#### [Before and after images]
Start of Block

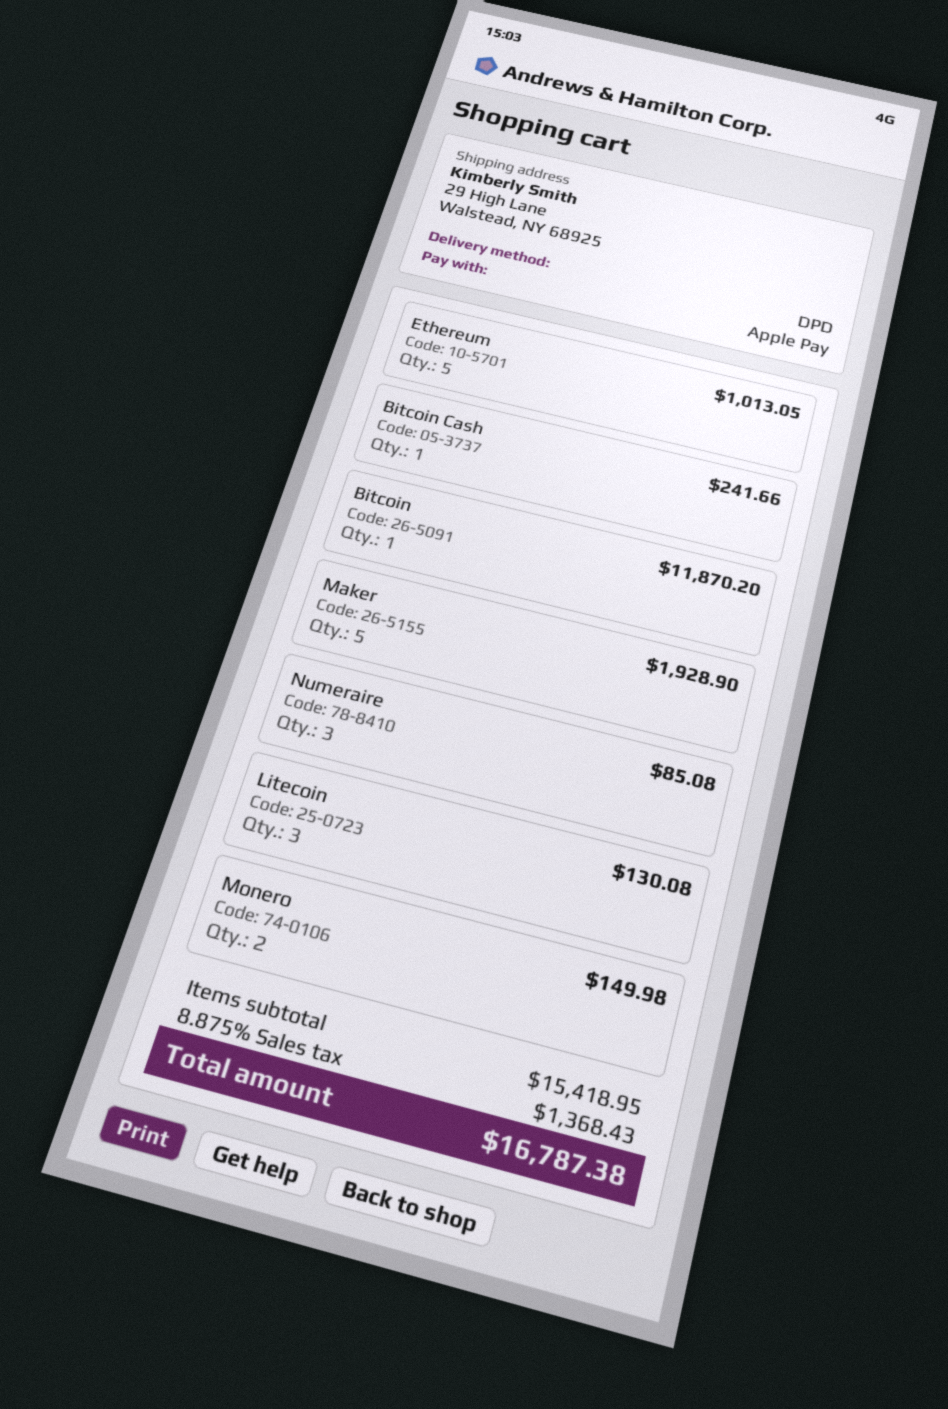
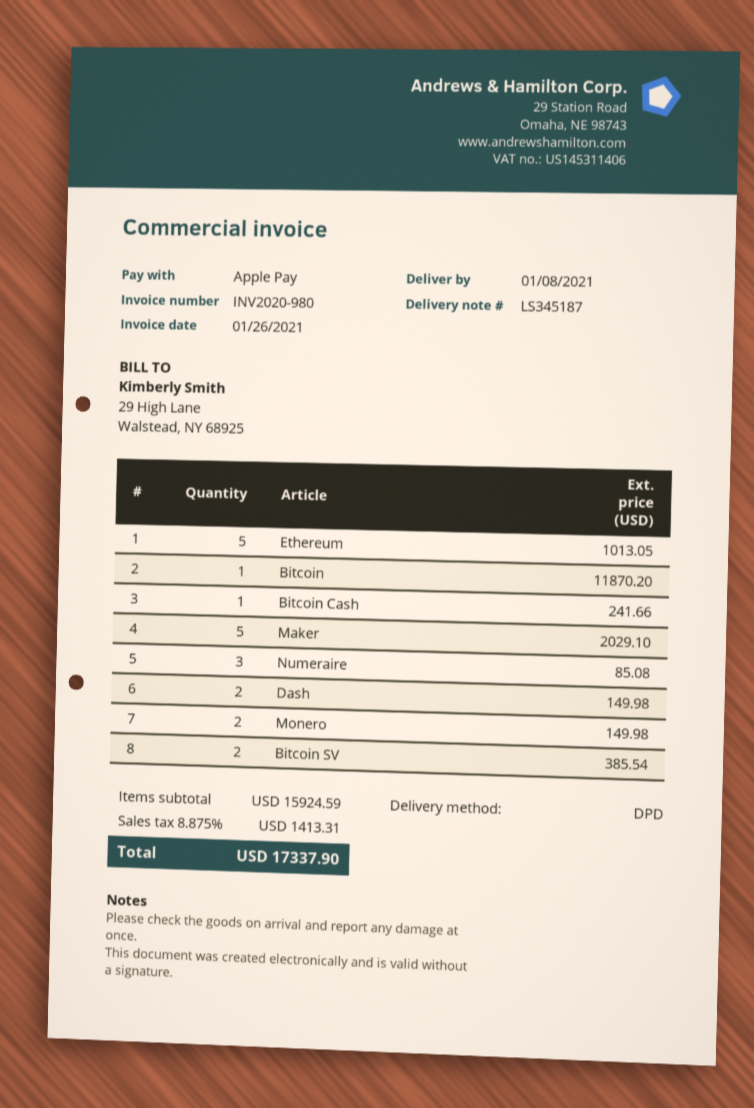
Maker: 5 for 1928.90 -> 5 for 2029.10
Litecoin: 3 for 130.08 -> none
Dash: none -> 2 for 149.98
Bitcoin SV: none -> 2 for 385.54
subtotal: 15418.95 -> 15924.59
tax: 8.875% = 1368.43 -> 8.875% = 1413.31
total: 16787.38 -> 17337.90

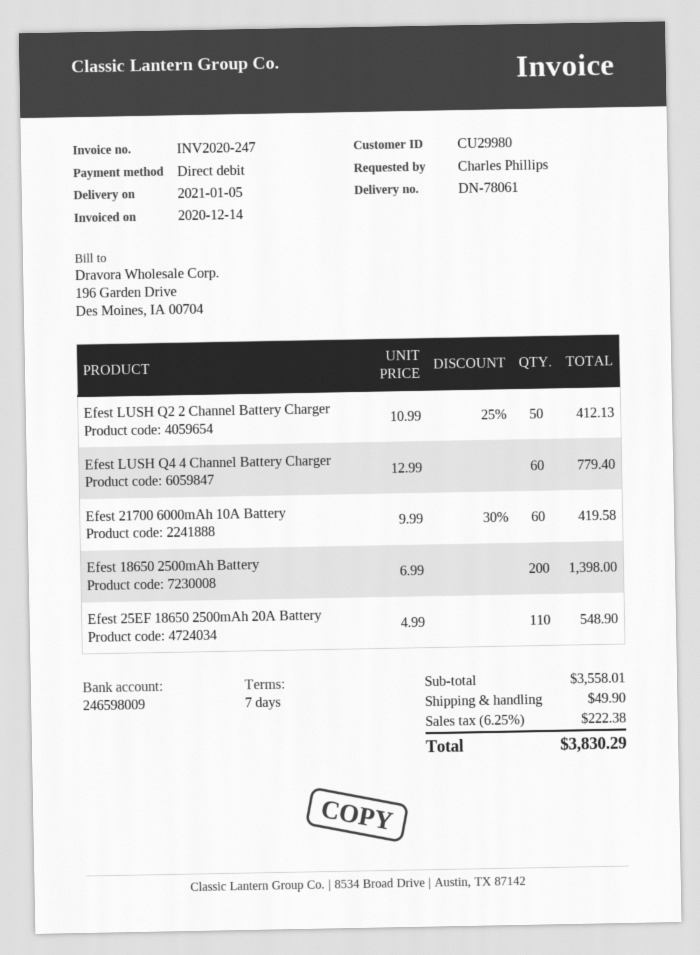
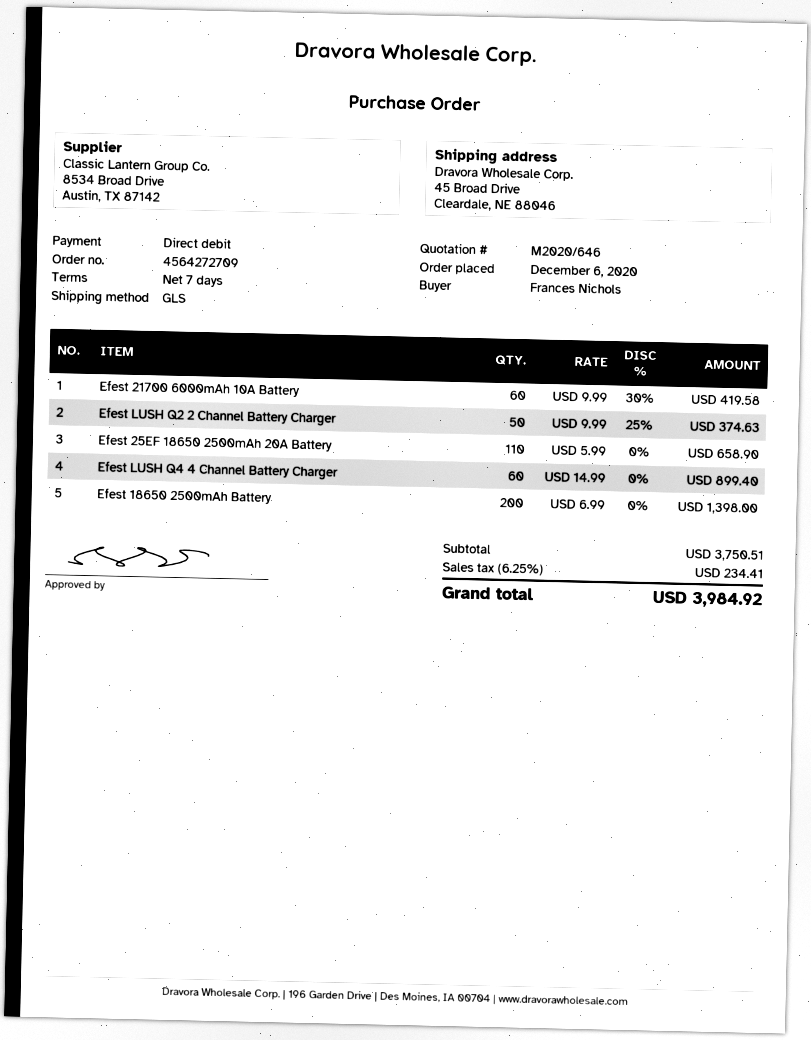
ordered by: Charles Phillips -> Frances Nichols
Efest LUSH Q2 2 Channel Battery Charger: 50 x 10.99 - 25% = 412.13 -> 50 x 9.99 - 25% = 374.63
Efest LUSH Q4 4 Channel Battery Charger: 60 x 12.99 = 779.40 -> 60 x 14.99 = 899.40
Efest 25EF 18650 2500mAh 20A Battery: 110 x 4.99 = 548.90 -> 110 x 5.99 = 658.90
subtotal: 3558.01 -> 3750.51
shipping: 49.90 -> none
tax: 6.25% = 222.38 -> 6.25% = 234.41
total: 3830.29 -> 3984.92

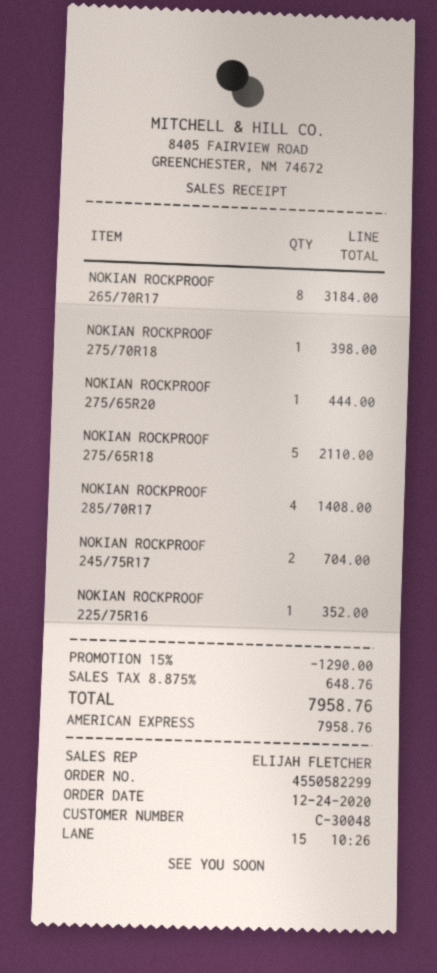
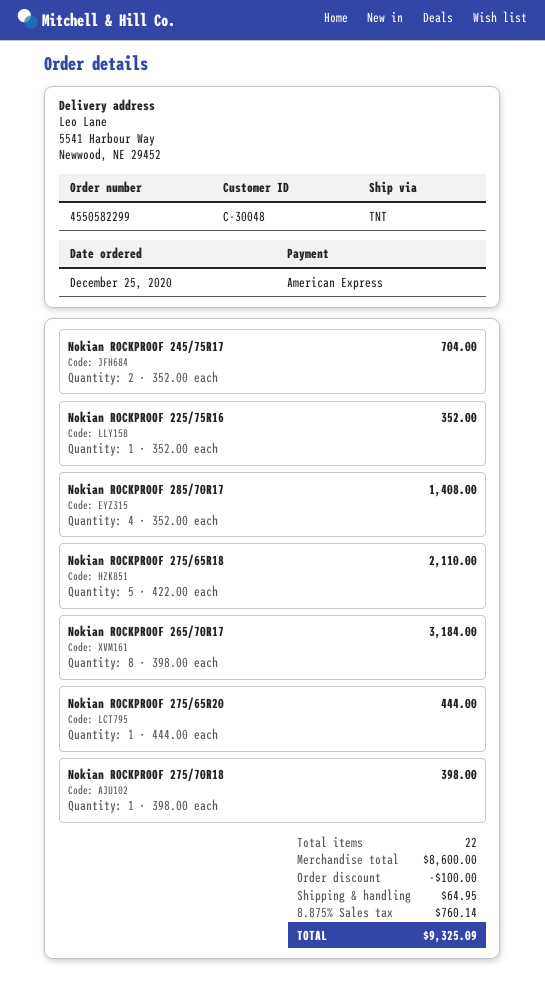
order date: 2020-12-24 -> 2020-12-25
discount: 1290.00 -> 100.00
shipping: none -> 64.95
tax: 8.875% = 648.76 -> 8.875% = 760.14
total: 7958.76 -> 9325.09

End of Block

#### [What this task involves]
Restate the entries verbatim, without pictures.

#### [Reply to the task]
Maker: 5 for 1928.90 -> 5 for 2029.10
Litecoin: 3 for 130.08 -> none
Dash: none -> 2 for 149.98
Bitcoin SV: none -> 2 for 385.54
subtotal: 15418.95 -> 15924.59
tax: 8.875% = 1368.43 -> 8.875% = 1413.31
total: 16787.38 -> 17337.90

ordered by: Charles Phillips -> Frances Nichols
Efest LUSH Q2 2 Channel Battery Charger: 50 x 10.99 - 25% = 412.13 -> 50 x 9.99 - 25% = 374.63
Efest LUSH Q4 4 Channel Battery Charger: 60 x 12.99 = 779.40 -> 60 x 14.99 = 899.40
Efest 25EF 18650 2500mAh 20A Battery: 110 x 4.99 = 548.90 -> 110 x 5.99 = 658.90
subtotal: 3558.01 -> 3750.51
shipping: 49.90 -> none
tax: 6.25% = 222.38 -> 6.25% = 234.41
total: 3830.29 -> 3984.92

order date: 2020-12-24 -> 2020-12-25
discount: 1290.00 -> 100.00
shipping: none -> 64.95
tax: 8.875% = 648.76 -> 8.875% = 760.14
total: 7958.76 -> 9325.09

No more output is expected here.